*TASK INSTRUCTIONS:*
Everything from the line with "subtotal: 3463.96 -> 1591.64" to the end of the data should be restated word for word, and nothing before it.

● ● ● ● ●

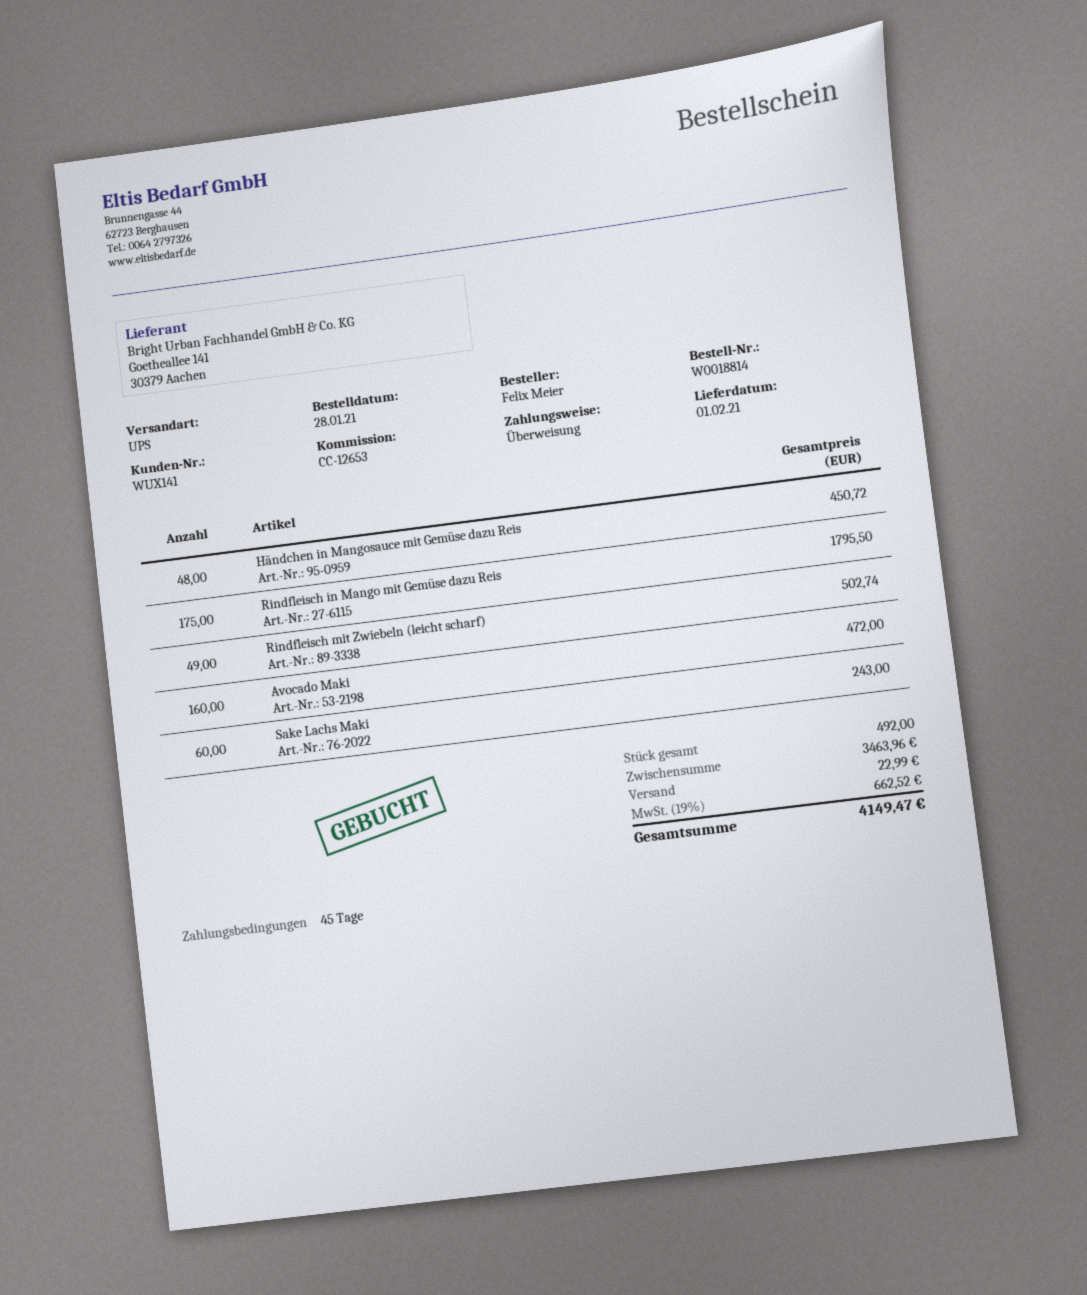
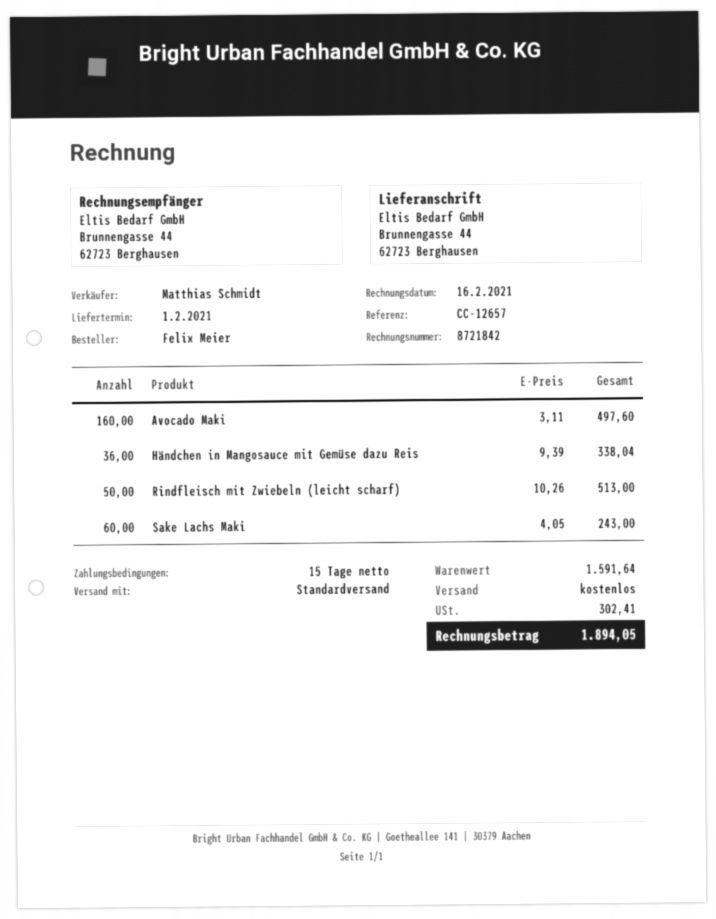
payment terms: 45 days -> 15 days
reference: CC-12653 -> CC-12657
shipping method: UPS -> standard
Händchen in Mangosauce mit Gemüse dazu Reis: 48 for 450.72 -> 36 for 338.04
Rindfleisch in Mango mit Gemüse dazu Reis: 175 for 1795.50 -> none
Rindfleisch mit Zwiebeln (leicht scharf): 49 for 502.74 -> 50 for 513.00
Avocado Maki: 160 for 472.00 -> 160 for 497.60
subtotal: 3463.96 -> 1591.64
shipping: 22.99 -> 0.00
tax: 662.52 -> 302.41
total: 4149.47 -> 1894.05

● ● ● ● ●

*ANSWER SECTION:*
subtotal: 3463.96 -> 1591.64
shipping: 22.99 -> 0.00
tax: 662.52 -> 302.41
total: 4149.47 -> 1894.05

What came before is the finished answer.